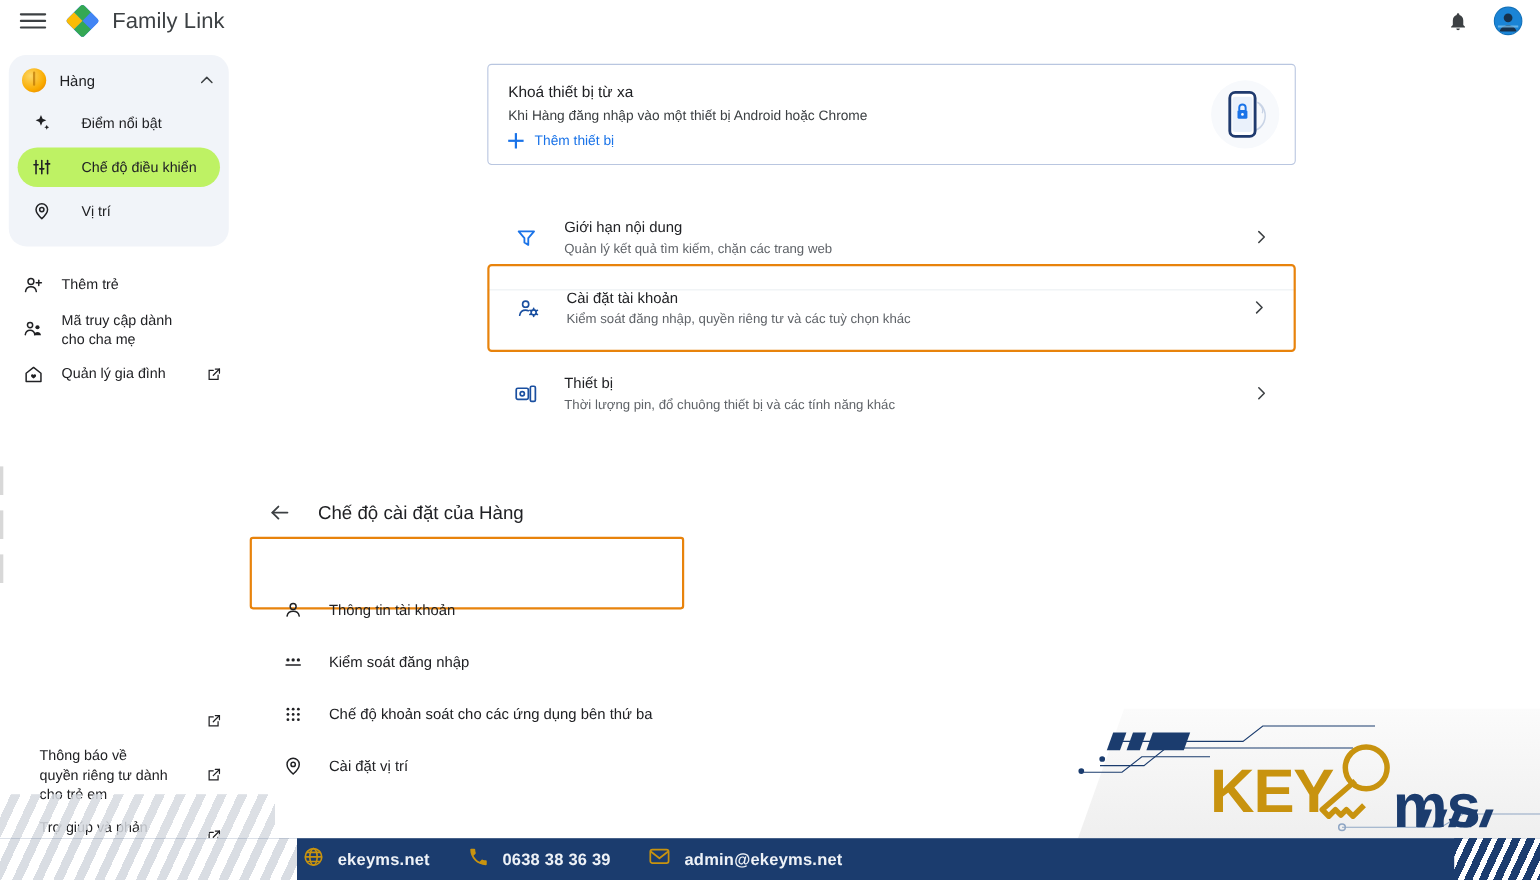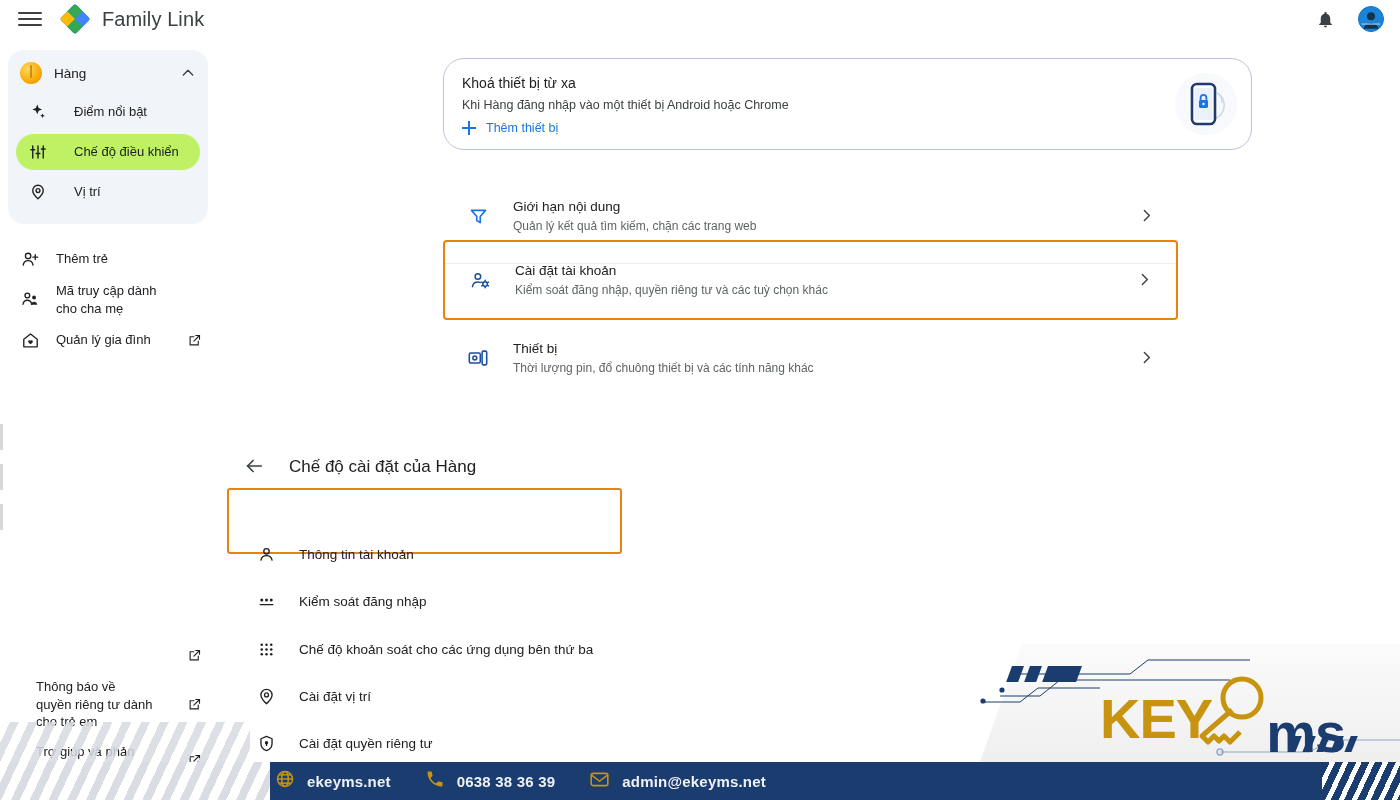"Khoá thiết bị từ xa" .card-lock { border-radius: 21px -> 4px; width: 809px -> 735px }
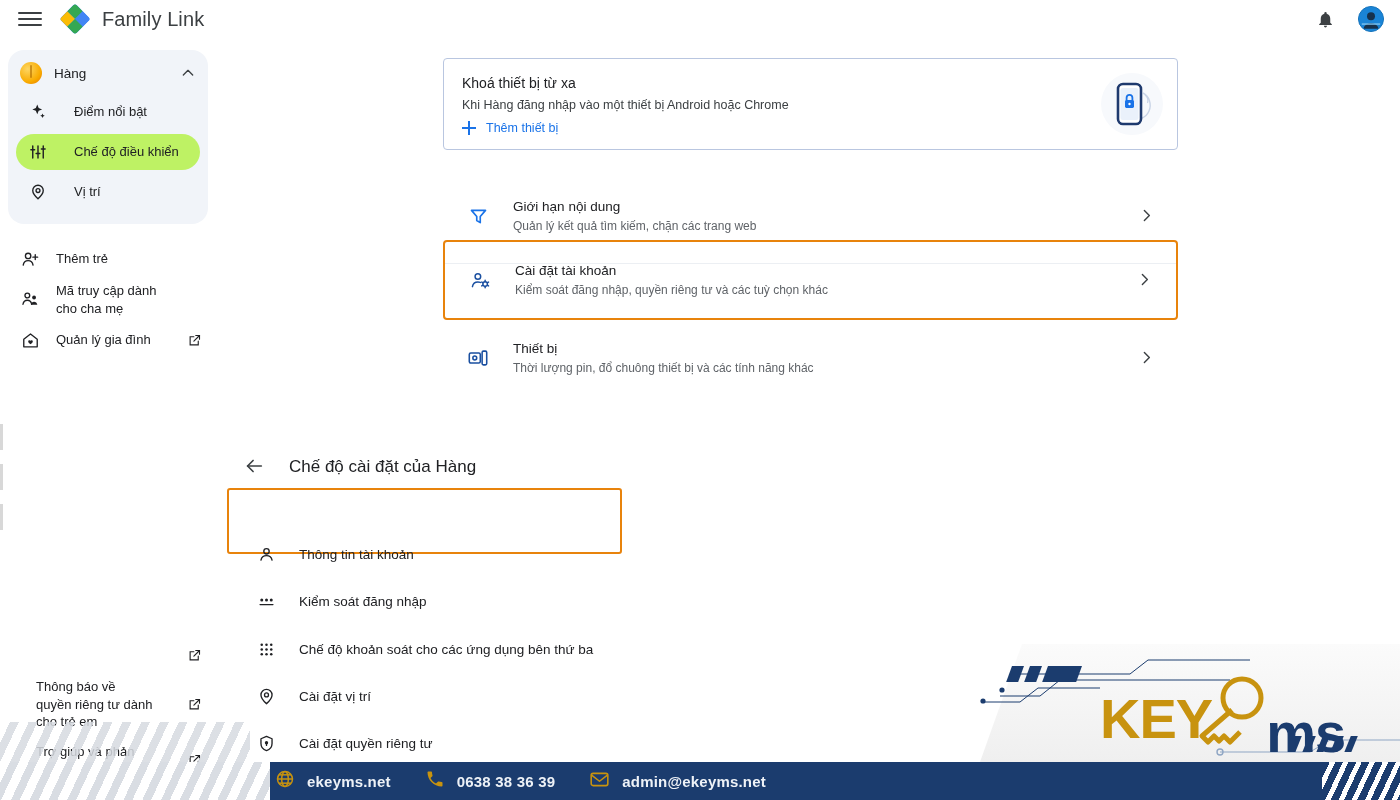"Cài đặt quyền riêng tư" div.sub-row { html: <div> <div> <svg> <path></path> <circle></circle> <line></line> </svg> </div> <div>Cài đặt quyền riêng tư</div> </div> -> none }
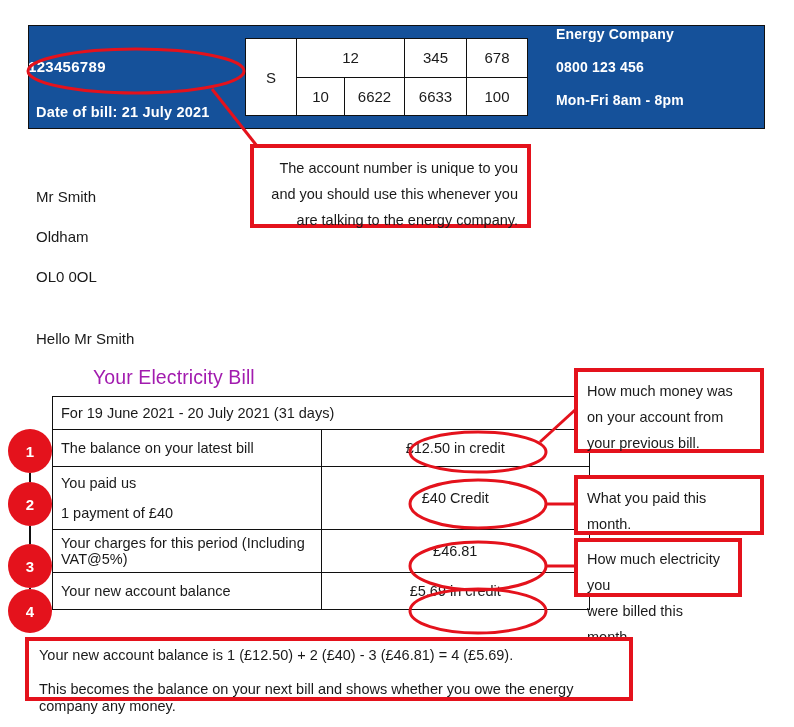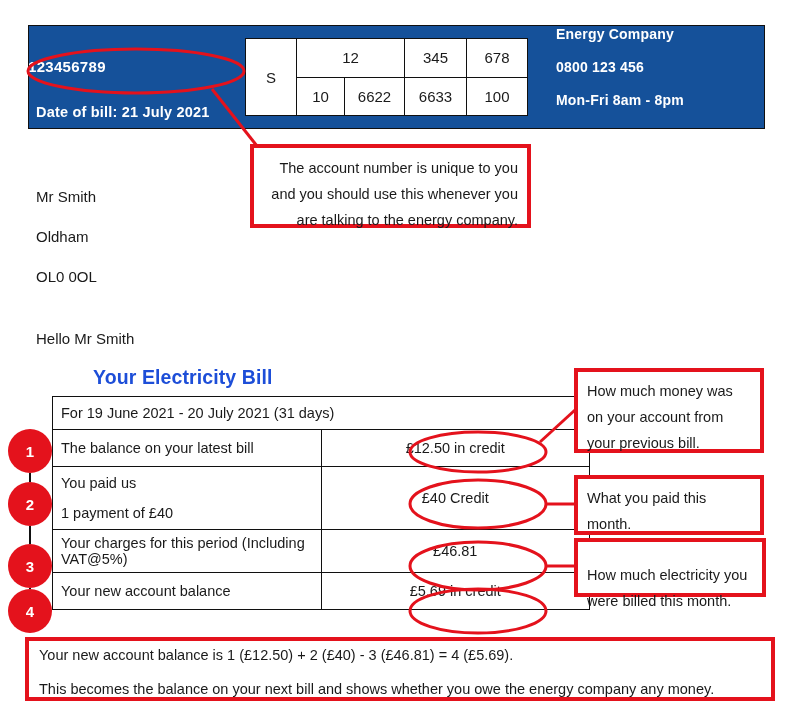"Your Electricity Bill" .bill-title { color: #1d4ed8 -> #a21caf; font-weight: bold -> normal }
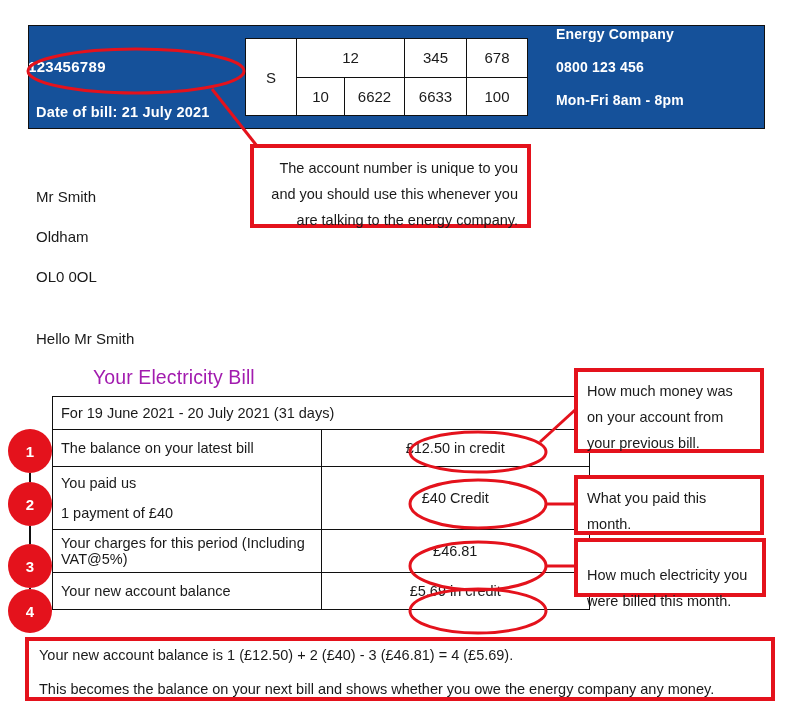"How much electricity you" .anno-b3 { padding: 20px 9px -> 4px 9px; width: 192px -> 168px }
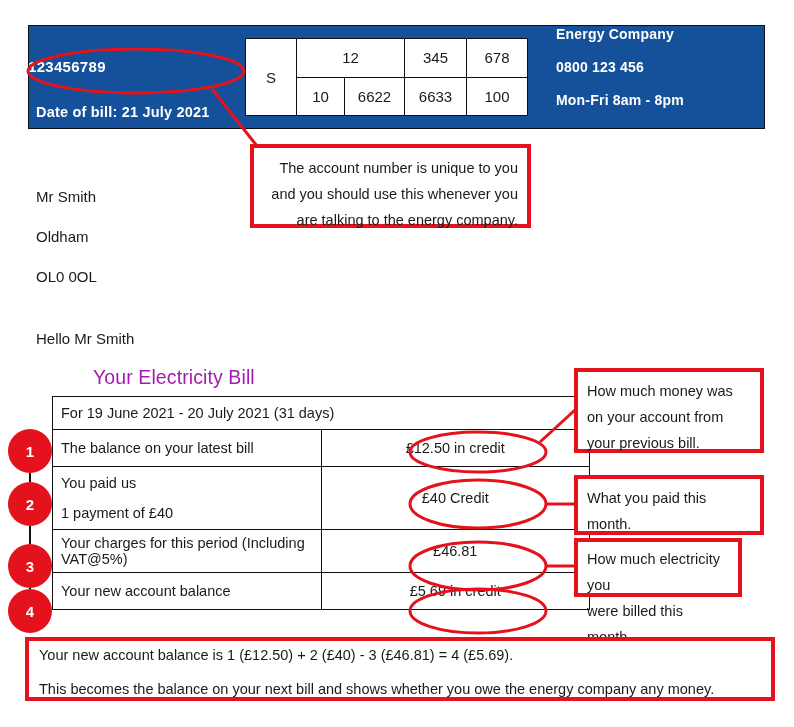"Your new account balance is" .anno-bottom { width: 750px -> 608px }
======
In full and without any pictures, print the listing above exactly.

**Problem solution**
"Khoá thiết bị từ xa" .card-lock { border-radius: 21px -> 4px; width: 809px -> 735px }
"Cài đặt quyền riêng tư" div.sub-row { html: <div> <div> <svg> <path></path> <circle></circle> <line></line> </svg> </div> <div>Cài đặt quyền riêng tư</div> </div> -> none }
"Your Electricity Bill" .bill-title { color: #1d4ed8 -> #a21caf; font-weight: bold -> normal }
"How much electricity you" .anno-b3 { padding: 20px 9px -> 4px 9px; width: 192px -> 168px }
"Your new account balance is" .anno-bottom { width: 750px -> 608px }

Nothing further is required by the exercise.